Saint Stacy: Basit Bir Sevgi

Saint Stacy kendini üç kelimeyle tanımlasa ne derdi?
Odaklı, hırslı ve biraz da çılgın! Müziğe olan tutkum beni harekete geçiriyor, odaklandığım şey ise tamamen özgün bir şey yaratmak. Biraz çılgınım çünkü farklı olmayı seviyorum. Hem müzikte hem de hayatımda gerçekten önemli olana odaklanmayı ön planda tutuyorum.
Solo müzik kariyerine nasıl karar verdin? “Saint Stacy” isminin bir hikâyesi var mı?Kadebostany ile turneye çıktığımız dönemde, yeni bir şey denemek, farklı bir yola girmek gibi bir düşünce kafamda oluşmaya başladı. Sonunda gruptan ayrılmaya ve kendi yolumu keşfetmeye karar verdim. Bu karar benim için çok zordu çünkü adeta bir aile gibiydik ve çevremdeki insanlar bu kararı neden verdiğimi tam olarak anlayamadı. Ama ben yeni bir meydan okumaya hazır olduğumu biliyordum.
“Saint Stacy” ismini seçmek ise tarif etmesi zor bir şeydi ama içime tam olarak sindi. Kim olduğumu ve müziğimi çok iyi yansıtıyor.
Müzik üretim sürecinde seni en çok besleyen duygular hangileri? (Hüzün, neşe, öfke vb.)
Tüm duygular yaratım süreci için değerlidir çünkü duygu varsa orada bir canlılık, bir ruh var demektir. Yine de fazla olumsuz duyguların beni etkilemesine izin vermemeye çalışıyorum; çünkü bu zehirli bir hâl alabiliyor. Şarkı hüzünlü bile olsa, tıpkı hayatımda olduğu gibi bir denge kurmam gerekiyor. Bence bu denge, üretkenliği artırıyor.
“Kind of Love” adlı favori şarkımda geçen “Can’t you love me just in a simple way?” (Beni sadece basit bir şekilde sevemez misin?) cümlesiyle anlatmak istediğin neydi? Senin için “basit bir sevgi” ne demek?
“Basit bir sevgi” benim için dış görünüşe, hediyelere ya da maddi şeylere dayalı bir şey değil. Çok daha derin ve gerçek bir şeyden bahsediyorum. Mesela birlikte gökyüzündeki yıldızlara bakmak bana çok romantik geliyor. Bence hepimizin ihtiyacı olan sevgi bu – sade ama içten. Ve ne yazık ki bu tür sevgiyi bulmak zor!

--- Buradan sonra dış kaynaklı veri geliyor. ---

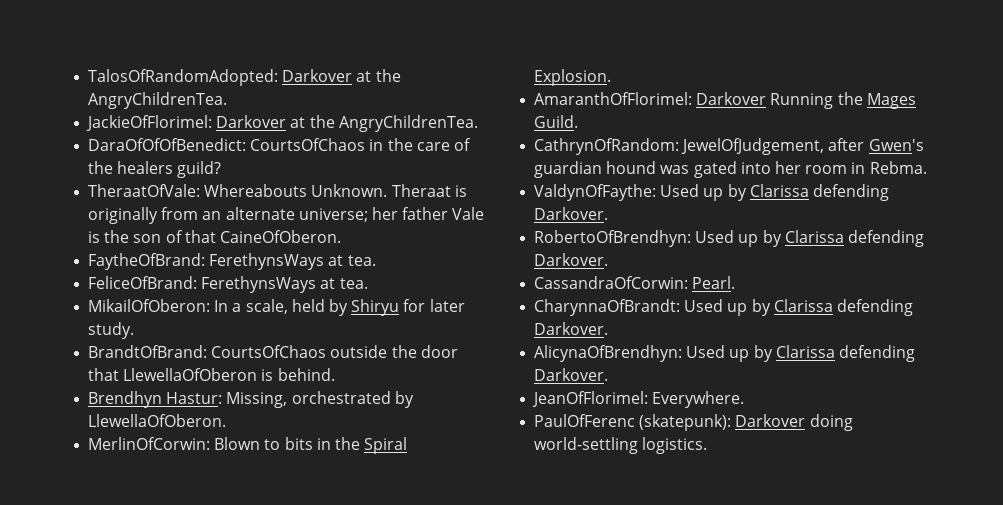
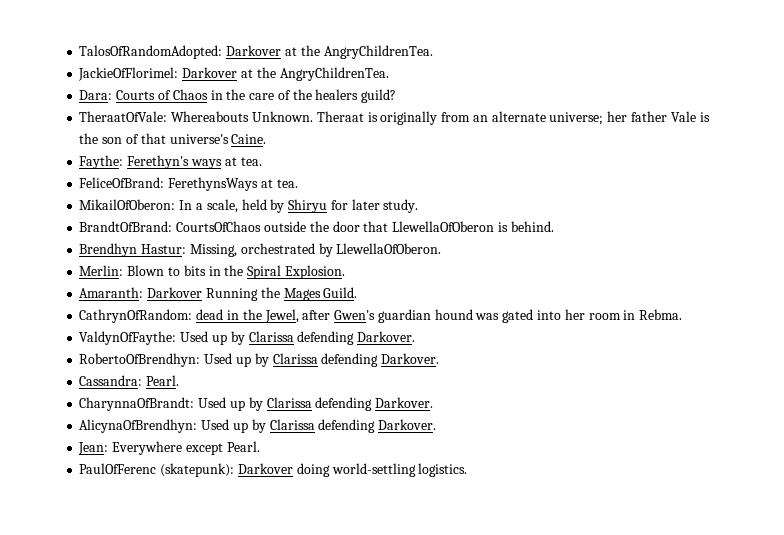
- DaraOfOfOfBenedict: CourtsOfChaos in the care of the healers guild?
+ Dara: Courts of Chaos in the care of the healers guild?
- Theraat is originally from an alternate universe; her father Vale is the son of that CaineOfOberon.
- FaytheOfBrand: FerethynsWays at tea.
+ Theraat is originally from an alternate universe; her father Vale is the son of that universe's Caine.
+ Faythe: Ferethyn's ways at tea.
- MerlinOfCorwin: Blown to bits in the Spiral Explosion.
+ Merlin: Blown to bits in the Spiral Explosion.
- AmaranthOfFlorimel: Darkover Running the Mages Guild.
+ Amaranth: Darkover Running the Mages Guild.
- CathrynOfRandom: JewelOfJudgement, after Gwen's guardian hound was gated into her room in Rebma.
+ CathrynOfRandom: dead in the Jewel, after Gwen's guardian hound was gated into her room in Rebma.
- CassandraOfCorwin: Pearl.
+ Cassandra: Pearl.
- JeanOfFlorimel: Everywhere.
+ Jean: Everywhere except Pearl.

Türk müzisyenleri dinliyor musun ya da tanıyor musun? Varsa favori isimlerin kimler?
Kadebostany ile çıktığımız turnede birçok Türk müzisyenle karşılaştım, bazıları gerçekten çok iyiydi. Ama ne yazık ki isimlerini hatırlayamıyorum.
Boş zamanlarında neler yaparsın? Hobilerin neler?
Evde kalmayı, yemek yapmayı, dekorasyonla uğraşmayı çok seviyorum. Makyaj, spa, spor salonu gibi daha “kızsal” şeylerle ilgilenmeyi de… Gerçekten tam bir kız çocuğuyum diyebilirim!
Tanrı için bir yemek yapacak olsan ne hazırlardın ve neden?;
Gitar şeklinde kendi yaptığım kurabiyeleri hazırlardım!
İnsanların sana sık sık “Kristina, bunu yapma artık” dediği bir huyun var mı?
Evet, çok konuşmam! Sürekli konuşuyorum!
Spotify ya da benzeri bir programda en son hangi şarkıyı dinledin?
Royel Otis’ten Sofa King.
Bir takıntın var mı? Varsa nedir?
Takıntı demek istemem ama genç kalmaya önem veriyorum. Sadece dış görünüş olarak değil, enerjik kalmak anlamında da. Ve her zaman kendim olmaya, kendimi geliştirmeye çalışıyorum!
Şampuan bitince içine su koyup çoğaltır mısın?
Evet! Hatta diş macunu tüpüm bitince bile ortadan kesip kalanını çıkartırım!